Flame Production Photos

FLAME (1996) Fiction 90 minutes, Directed by Ingrid Sinclair. Producers: Simon Bright, Joel Phiri, Bridget Pickering, Jaques Bidou. Distribution: Theatrical release: South Africa, Zimbabwe, USA, France, Germany. USA distributor California Newsreel.

Flame was the first film about the liberation of Zimbabwe, telling the story of two girls, close friends, whose involvement in the liberation war lead to very different outcomes. Florence, impulsive and brave, and Nyasha, scholarly and cautious, are scarcely more than children when they run away from their village to join the liberation forces based in Mozambique.

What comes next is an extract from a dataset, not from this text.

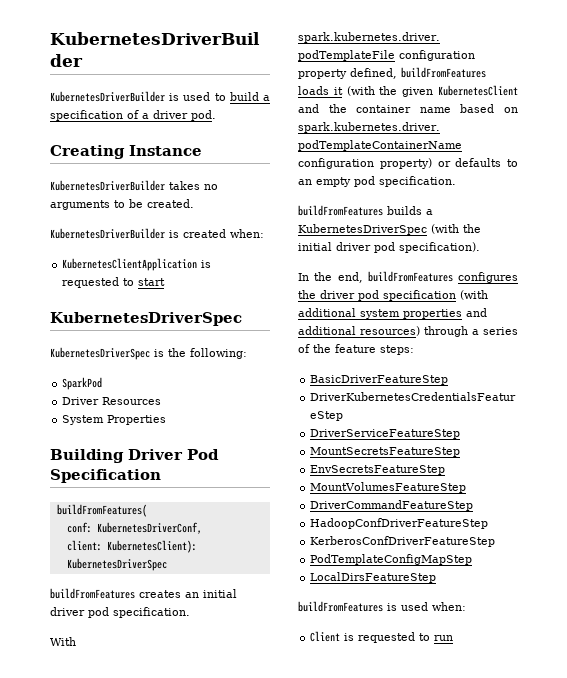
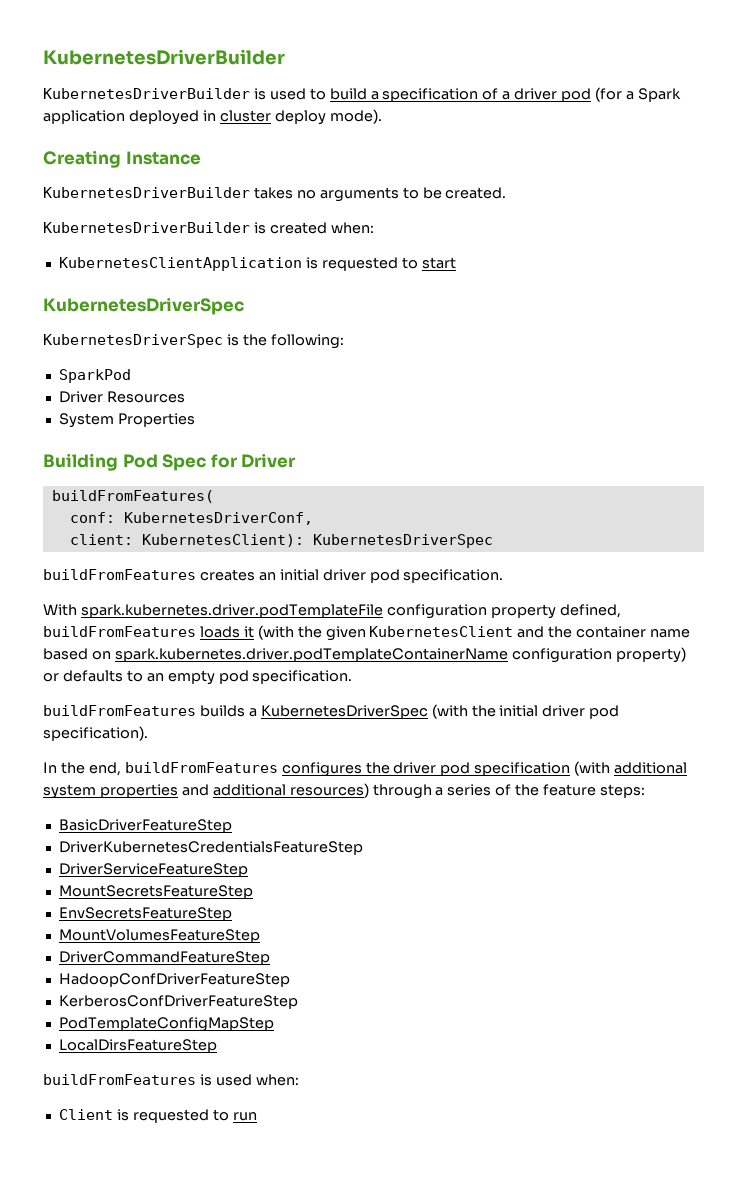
- KubernetesDriverBuilder is used to build a specification of a driver pod.
+ KubernetesDriverBuilder is used to build a specification of a driver pod (for a Spark application deployed in cluster deploy mode).
- Building Driver Pod Specification
+ Building Pod Spec for Driver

The film has been described as “perhaps the most controversial film ever made in Africa – certainly the only one to be seized by the police during editing on the grounds it was both subversive and pornographic.” (Moor,C. 1997) Originally conceived as a documentary, Flame became a fiction film because none of the seven women on whose experience the story was based dared mention the sexual abuse they had suffered on camera. ‘Ingrid Sinclair’s tribute to women fighters in the Zimbabwean liberation struggle aroused the ire of male veterans because it revealed officers sometimes used female recruits as ‘comfort women’. 

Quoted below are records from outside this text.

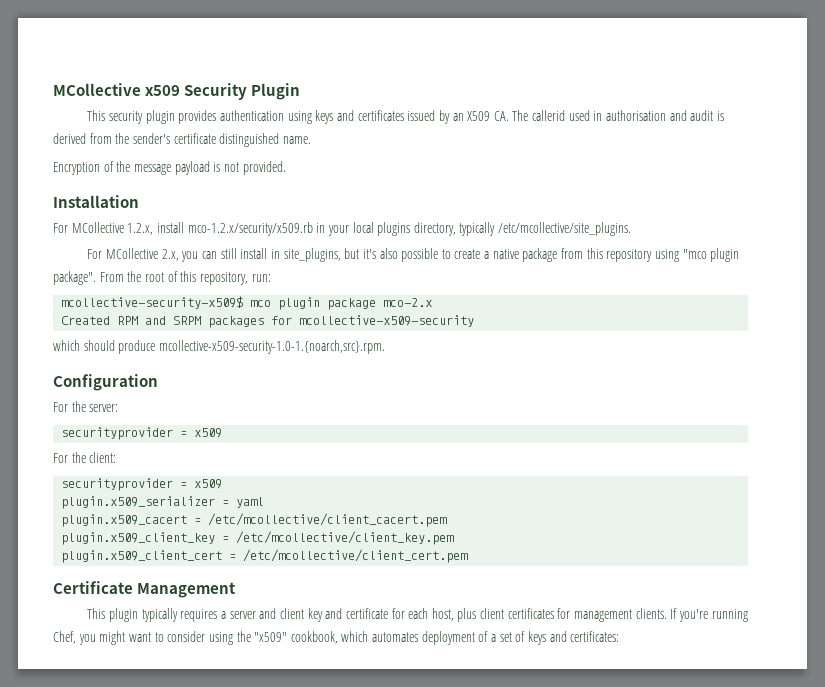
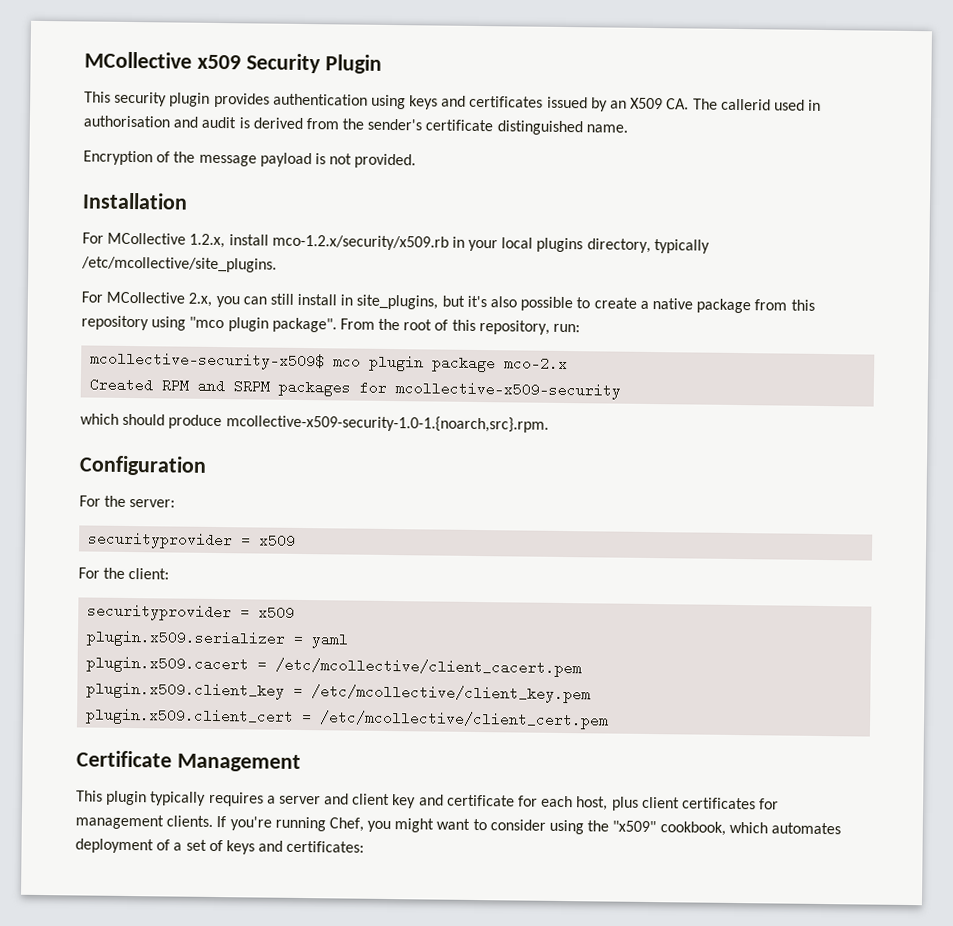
- plugin.x509_serializer = yaml
+ plugin.x509.serializer = yaml
- plugin.x509_cacert = /etc/mcollective/client_cacert.pem
+ plugin.x509.cacert = /etc/mcollective/client_cacert.pem
- plugin.x509_client_key = /etc/mcollective/client_key.pem
+ plugin.x509.client_key = /etc/mcollective/client_key.pem
- plugin.x509_client_cert = /etc/mcollective/client_cert.pem
+ plugin.x509.client_cert = /etc/mcollective/client_cert.pem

Towards the end of editing, male veterans of Zimbabwe’s liberation war accused Flame of subversion and pornography. The leader of the war veterans appeared on TV and in the press demanding that the producers be imprisoned and threatening to burn down any cinema showing the film.( Zimmedia archive. Flame 1996) Police seized the negative, but could not find evidence of pornography and so the negatives were returned.‘The film’s real crime may have been that it exposed not just past abuses but continuing divisions within Zimbabwean society. Many of the women who fought in the war were left behind in the post-revolutionary period; for them the revolution was still not completed’.(Moor,C. 1997)

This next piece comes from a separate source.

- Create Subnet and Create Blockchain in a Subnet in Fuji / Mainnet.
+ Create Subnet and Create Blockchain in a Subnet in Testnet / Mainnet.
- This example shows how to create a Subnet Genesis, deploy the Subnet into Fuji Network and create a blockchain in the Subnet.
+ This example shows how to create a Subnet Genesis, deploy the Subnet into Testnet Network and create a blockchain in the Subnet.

Ingrid  Sinclair’s ambitious first feature film built upon and extended many of the transnational elements of previous Zimmedia films. It was a three way co-production with Onland Productions Namibia, JBA productions France and Zimmedia. The DOP was from Mozambique, the sound recordist and sound designer from Tunisia and the editor from France, with two Zimbabwean producers along with the actors and the bulk of the production crew.